Let’s say you do decide to go forward with samples. In the end, and no matter what the quality, it all comes down to the reviewers. After all, it is their say that matters. They are native speakers of the target languages and have expertise in the subject matter. Furthermore, they know what will work for their company and for its target markets. While you are likely to get some feedback on your sample translations, some of that feedback may prove to be more problematic than the translations themselves, as internal reviewers can actually compromise the review process. Here’s how:
a) Preferential Changes
Each writer has a unique style. Your internal reviewers are no different. While they have the needed product and company knowledge and experience, they also have their own stylistic preferences.

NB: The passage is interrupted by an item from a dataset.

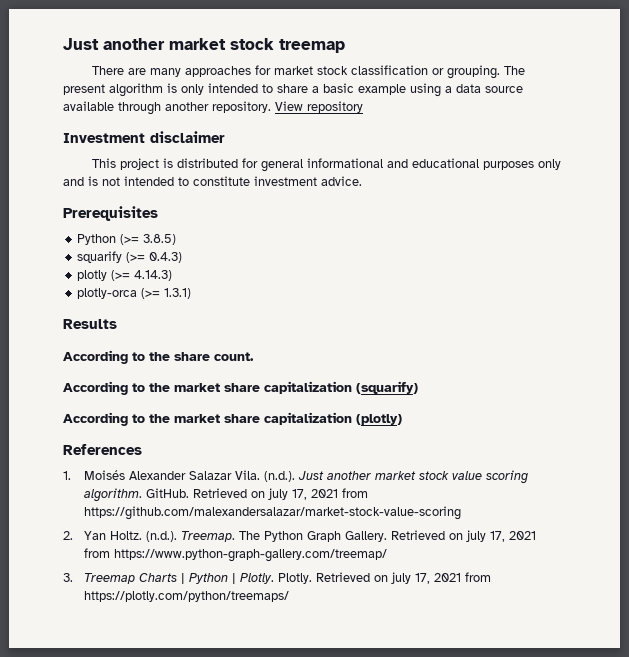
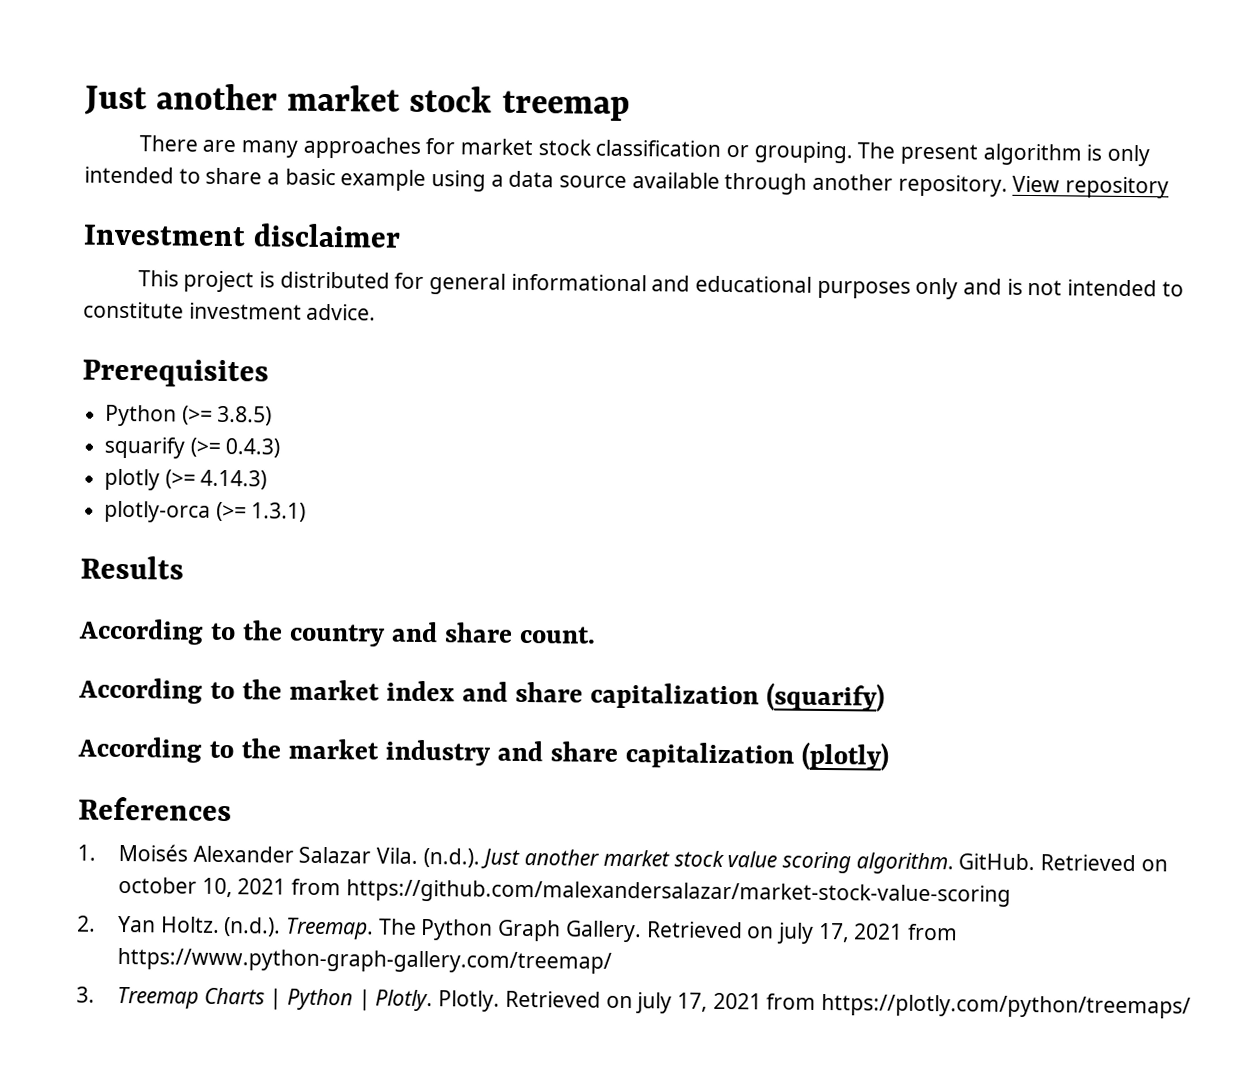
(170, 356) none -> [288,621,438,647] country and
(220, 387) none -> [385,680,508,702] index and
(220, 418) none -> [384,739,543,766] industry and
[268,488,308,500] july 17, -> [118,876,233,898] october 10,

Just because an external translator may use a synonym or a phrase that is slightly different from what the reviewer is accustomed to doesn’t mean the expressions are incorrect. Therefore, it is important to set internal expectations and make these clear to the reviewer. As long as a translation does not contain any objective mistakes, the team who prepared it will be able to consider your reviewer’s input regarding style, tone of voice, and other preferences in future projects. It is also essential that both the vendor and your reviewers follow your company’s glossaries and style guides when working on the target text.
b) Changing the Source
There are cases in which internal reviewers get carried away with their own edits and end up completely rewriting the text to the point where the message of the target text completely differs from the message of the source text. In the worst cases, these same reviewers then “fail” a test translation because they say it is not accurate even though it has actually been faithful to the original source.
c) Conflicts of Interest
Sometimes, it is a company’s internal team that has been doing its translations, and the company then decides to outsource its translation work to a more objective party. In that case, the people reviewing the sample translations may have their own motives in mind. MediaLocate has participated in sample translation projects where our translations were reviewed by competing vendors, who were naturally motivated to disparage our work. Likewise, we have been asked to review the work of other vendors and decided against doing so because of the conflict of interest.
What does a sample translation not tell you?
It does not tell you how an LSP will perform over time. Nor will you be able to accurately judge the scalability, performance and expertise of the project team, or its financial sustainability. You probably won’t get a true sense of the overall business relationship.
Furthermore, LSPs will use the most appropriate resources available for the samples, but those resources may not be available 24/7 and 365 days a year. Consequently, it is advisable to rely on your LSP to use their expertise and insight to choose primary and alternate teams to handle your work and keep it consistent.
In the end, it comes down to communication. If you are sure that you want and need sample translations, then setting expectations with everyone involved in the process and keeping the communication channels open can prevent confusion and unpleasant surprises when it comes to review and selection time.